[Tfug] Paying coding gig notice - anybody want a piece of this?

Fri Dec 28 22:41:21 MST 2007

I've finished the program specs for a utility meant to check Diebold
vote totals databases.  It's now time to find somebody interested in
coding this in the tool of your choice.

The short form:

Throughout an election the Diebold central vote tabulator station (the
big one taking in all votes county-wide) writes out databases in
MS-Access.  An election period starts with something called a "logic
and accuracy" (L&A) test which is supposed to make sure that the
elements of the database that control the election (candidate names,
ballot layout and rotation, precincts, parties, etc.) "work" - with
test data.  The test data is blown away and the mail-in vote
processing starts before election day.  More votes come in during and
after election day, and then a final canvass is done.  Then more test
data is run through in a final L&A test, and they call it good.

Between those two L&A tests most of the database is supposed to be
"frozen".  Some tables will of course increment - vote totals, audit
logs, etc.  But most of it is by law supposed to be "frozen" - it's
really bad mojo for example to be swapping candidate IDs around in
mid-stream.

It's childishly easy to do so of course!

During all this, each day's work is saved to a newly-named file.
Sometimes if there's heavy processing there will be more than one save
per day.  In the RTA '06 election fr'instance there's about 40 files
all told, backing up each step in the election.

The purpose of the software tool we've designed is to check across all
versions of the data in an automated fashion, looking for trouble.

Design specs to follow.  And yes, this is a real paying gig - the
resulting tool will be open-source and available for anybody
nationally (or globally) who wants to check Diebold databases.
Command line usage is good enough for now.  Bidders should list some
of their credentials :).  We're assuming this is a couple grand
minimum, payable via the Pima County Democratic Party...

As a separate thing, comments on the design specs are welcome too.
And yeah, the "title" is just a working gag for now...

Jim March

---------

APPENDIX A: Program Design Specifications for the "Diebold Automated
Manipulation Notary" Tool (DAMN Tool).

PURPOSE AND SCOPE

The purpose is to provide an automated integrity checker program
("tool") for election databases produced with the Diebold GEMS central
tabulator software.  An initial version of the tool can be
command-line driven with the user inputs as command line parameters,
or the whole thing can be menu driven in a graphical user interface.
It should operate in any common language that can read from an Access
database.  It must be completely open source, and it's own data and
reports must be readable in free tools such as the OpenOffice database
and/or spreadsheet or open-source equivalent.  It should not be
necessary to own a paid-up copy of MS-Access to use the tool.
Microsoft provides a free Access database viewer for Windows and
equivalents that runs under Linux exists.
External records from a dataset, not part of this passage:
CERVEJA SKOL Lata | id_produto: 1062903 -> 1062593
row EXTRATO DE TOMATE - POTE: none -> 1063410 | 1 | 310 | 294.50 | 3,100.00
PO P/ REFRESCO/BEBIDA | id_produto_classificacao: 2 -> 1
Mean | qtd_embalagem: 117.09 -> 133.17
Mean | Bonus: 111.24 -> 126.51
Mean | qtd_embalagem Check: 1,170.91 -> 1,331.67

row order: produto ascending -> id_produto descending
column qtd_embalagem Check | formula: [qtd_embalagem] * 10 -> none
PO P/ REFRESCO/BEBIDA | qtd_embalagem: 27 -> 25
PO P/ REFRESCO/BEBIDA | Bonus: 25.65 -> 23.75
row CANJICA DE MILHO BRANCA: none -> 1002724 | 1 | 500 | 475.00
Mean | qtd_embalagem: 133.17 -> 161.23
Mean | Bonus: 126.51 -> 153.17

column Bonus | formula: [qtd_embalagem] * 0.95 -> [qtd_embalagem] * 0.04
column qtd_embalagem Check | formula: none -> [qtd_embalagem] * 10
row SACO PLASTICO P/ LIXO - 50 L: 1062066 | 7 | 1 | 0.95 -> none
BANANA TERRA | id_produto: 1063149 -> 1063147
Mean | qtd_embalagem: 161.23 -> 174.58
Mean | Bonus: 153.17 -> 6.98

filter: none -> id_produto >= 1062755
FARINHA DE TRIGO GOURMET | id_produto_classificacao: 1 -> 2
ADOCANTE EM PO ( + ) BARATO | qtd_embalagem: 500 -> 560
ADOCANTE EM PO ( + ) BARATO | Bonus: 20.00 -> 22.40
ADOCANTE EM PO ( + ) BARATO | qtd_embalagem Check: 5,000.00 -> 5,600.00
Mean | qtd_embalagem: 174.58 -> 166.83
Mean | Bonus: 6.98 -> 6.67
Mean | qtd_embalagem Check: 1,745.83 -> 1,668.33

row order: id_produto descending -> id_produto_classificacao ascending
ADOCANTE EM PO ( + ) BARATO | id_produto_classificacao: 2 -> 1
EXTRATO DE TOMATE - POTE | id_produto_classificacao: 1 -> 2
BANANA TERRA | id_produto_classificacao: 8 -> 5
Running under Windows is (sigh) preferred but cross-platform
compatibility would be very welcome.  If we have to use Linux, maybe
building a LiveCD for this purpose would work?
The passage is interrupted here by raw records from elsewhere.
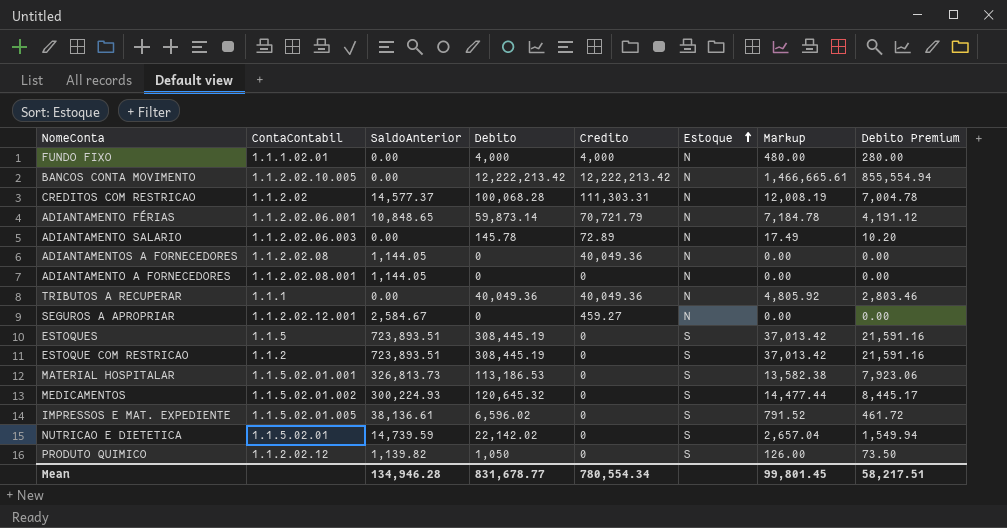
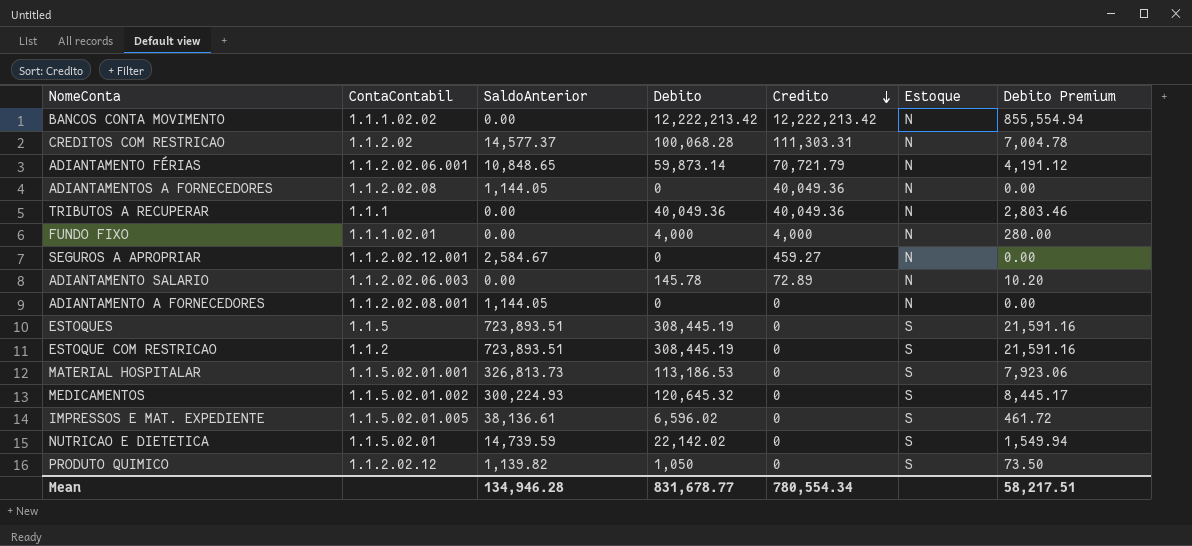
row order: Estoque ascending -> Credito descending
column Markup | formula: [Debito] * 0.12 -> none
BANCOS CONTA MOVIMENTO | ContaContabil: 1.1.2.02.10.005 -> 1.1.1.02.02

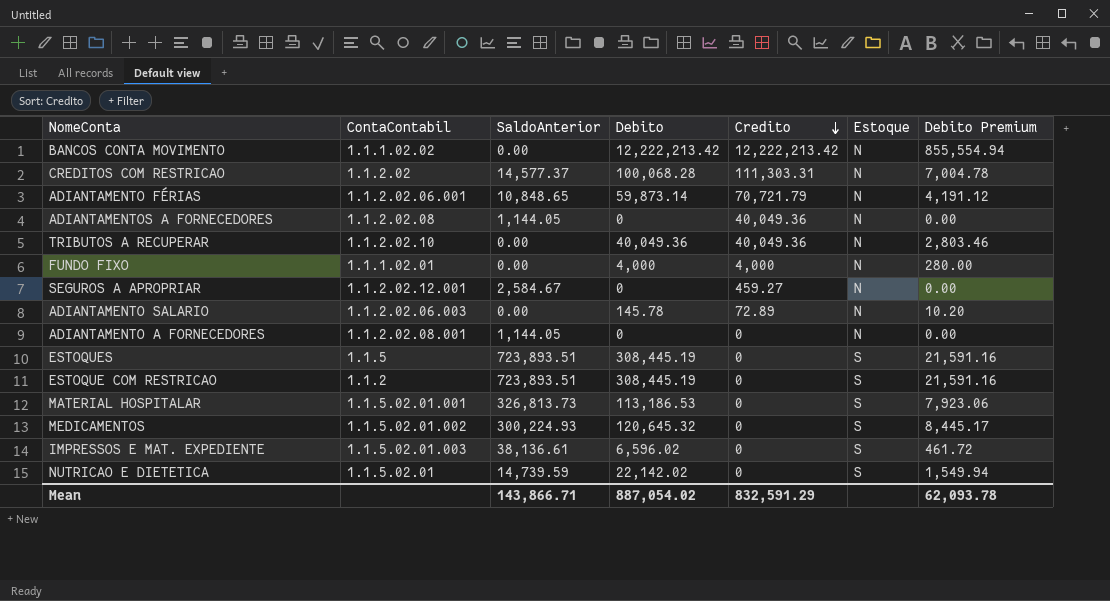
row PRODUTO QUIMICO: 1.1.2.02.12 | 1,139.82 | 1,050 | 0 | S | 73.50 -> none
TRIBUTOS A RECUPERAR | ContaContabil: 1.1.1 -> 1.1.2.02.10
IMPRESSOS E MAT. EXPEDIENTE | ContaContabil: 1.1.5.02.01.005 -> 1.1.5.02.01.003
Mean | SaldoAnterior: 134,946.28 -> 143,866.71
Mean | Debito: 831,678.77 -> 887,054.02
Mean | Credito: 780,554.34 -> 832,591.29
Mean | Debito Premium: 58,217.51 -> 62,093.78

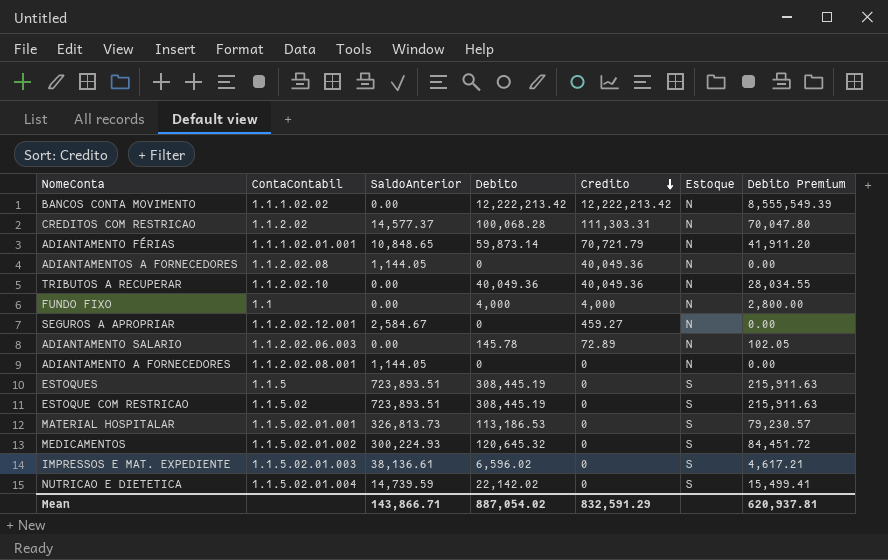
column Debito Premium | formula: [Debito] * 0.07 -> [Debito] * 0.7
ADIANTAMENTO FÉRIAS | ContaContabil: 1.1.2.02.06.001 -> 1.1.1.02.01.001
FUNDO FIXO | ContaContabil: 1.1.1.02.01 -> 1.1
ESTOQUE COM RESTRICAO | ContaContabil: 1.1.2 -> 1.1.5.02
NUTRICAO E DIETETICA | ContaContabil: 1.1.5.02.01 -> 1.1.5.02.01.004
Mean | Debito Premium: 62,093.78 -> 620,937.81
The tool will take all the versions of the data for a given election
from the initial L&A test to the last and perform a series of
automated integrity checks against them.  It will create it's own
database, write out it's findings to that database and create a series
of reports based on them.

The tool's purpose isn't to "detect fraud", but rather to detect
places in the data warranting further "human eyeball study".  We do
not think there is an alternative to intelligent human analysis;
rather, the tool is about sorting the "wheat from the chaff" and
assist an informed human in looking for potential manipulation or
corruption in Diebold GEMS data.

The core purpose of the tool is to make sure that elements of the
databases that are legally not supposed to change through the election
cycle (after the initial Logic & Accuracy "L&A" test) do not in fact
change.  It does so through internal timestamp analysis and
comparisons of table data.  It starts out "knowing" (through user
input) which tables are known to increment in a properly run election
– the audit logs and vote totals for starters, and possibly more we'll
learn as we go – and then looks for changes in what's not supposed to
change according to the law.

Finally, it will take the vote totals tables (both main ones at a
minimum, the third if possible) and compare them – alerting on any
data iteration that doesn't match.

In some cases we anticipate the tool's reports will be created by
local election integrity activists and then Emailed to experts
elsewhere to get a "first impression" as to the data's integrity.

RUNTIME CONDITIONS

1) Any .GBF files from a given election cycle will be converted to
.MDB prior to the execution of the tool by the users - the tool need
only cope with .MDBs.  (Taking apart GBF files would be a "version 2"
feature – since .GBF is Diebold's variant of the old Pkware .ZIP
compression system it should be possible with some additional R&D.)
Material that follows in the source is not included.